The Oklahoma Wildlife Department has made it really easy for you to buy your fishing license with a brand new mobile app. You can purchase your license online here – there’s a $3 processing fee.
Alternatively, you can buy it from any of the 700+ license dealers across the state, including bait shops, convenience stores, sporting goods stores and more. If you need any fly fishing accessories to get the job done head over to our recommendations. You can also register with Field and Stream discounts for price reductions and cashback on gear nationwide.
Oklahoma Fishing Regulations
You’ll need to know the Oklahoma fishing regulations before you set out, but don’t worry – they’re pretty straightforward.
Anyone fishing in Oklahoma waters must have a fishing license. The daily limit is 6 rainbow trout and 6 brown trout, generally with no minimum size limit. But do take care, because certain sections of the Blue River, Lower Mountain Fork, and the Lower Illinois River have special regulations.
No culling (releasing fish caught earlier in the day) is allowed and you’re limited to catching fish with just one rod and reel. Take note that it’s artificial lures and flies only.
You can check out the Official Regulation Guide for 2018-2019 to find out more.
Oklahoma Fishing Report
You’ll want to have an idea of the OK fishing report before you head on out. You can find more or less regular Oklahoma fishing reports on the Wildlife Department’s website for the lakes and rivers across the state.

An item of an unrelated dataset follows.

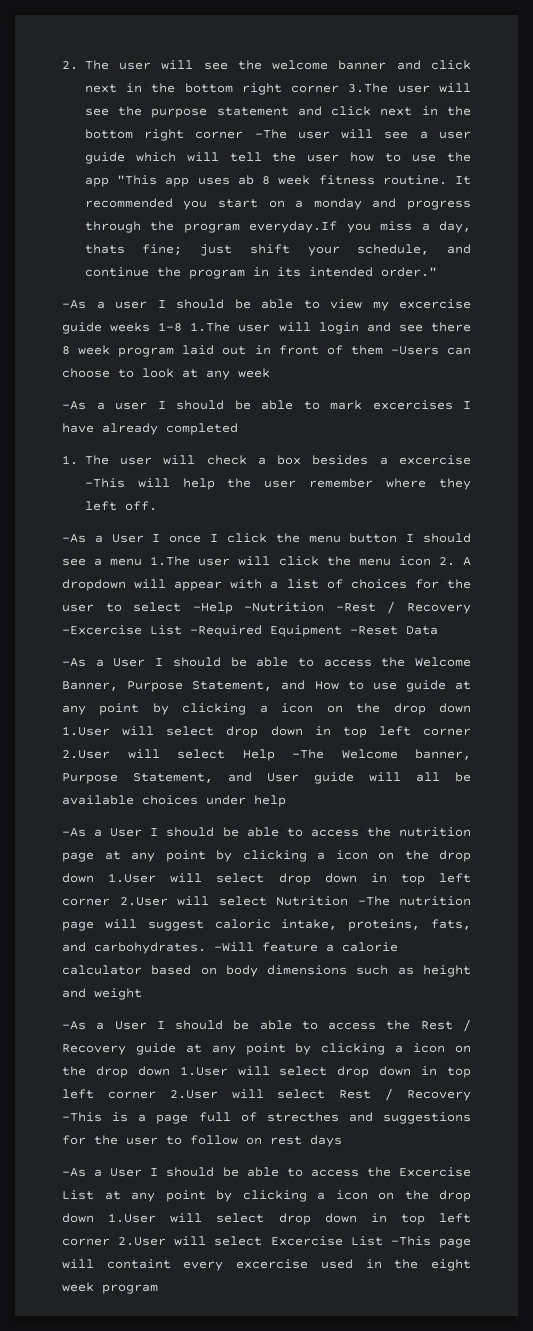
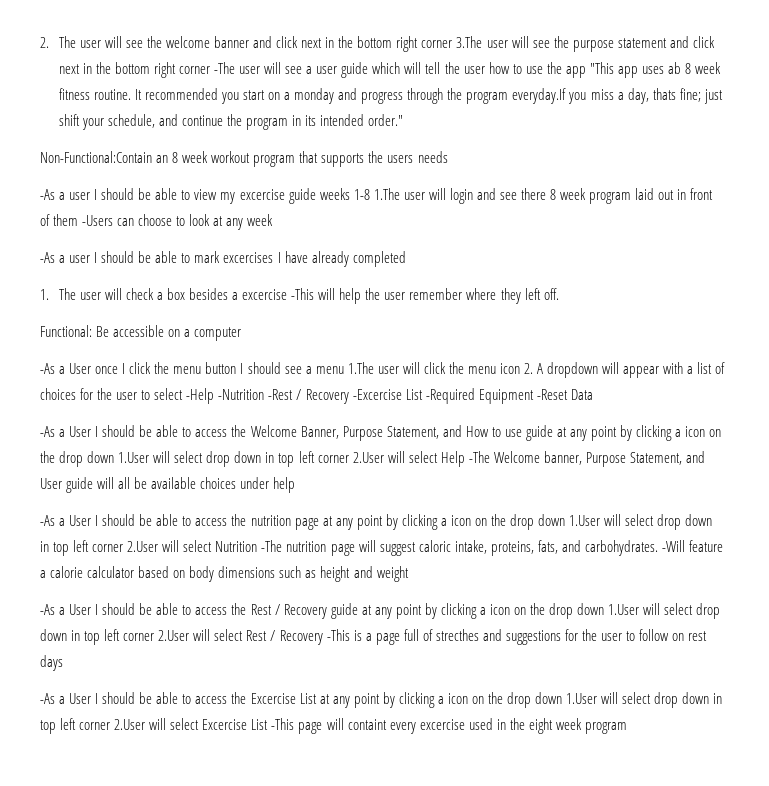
(437, 272) none -> [40,151,448,167] // Non-Functional:Contain an 8 week workout program that supports the users needs
[62,534,161,543] // -As a User I -> [40,325,242,341] [40,363,92,374] // Functional: Be accessible on a computer // -As a User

It’s updated most frequently – generally once a week – from the months of March to June which make up the peak fishing season in Oklahoma. You’ll find the Blue River fishing report here too.
But even outside of these times, you’ll find trouts fishing report from dedicated anglers and county game wardens who venture out to relate back the temperature, clarity, and elevation of the water and also how the fish are behaving. It’s a really useful resource to take a quick look at before your fishing trip.
Best Flies for Oklahoma
You want to have your fly box stocked with the best flies for the lakes and rivers in Oklahoma so that you’ll be reeling in a whopper in no time! You’ve probably heard it before but we’ll say it again: You’ve got to match the hatch! You’ll want to imitate the local insects as closely as possible to get those trout biting.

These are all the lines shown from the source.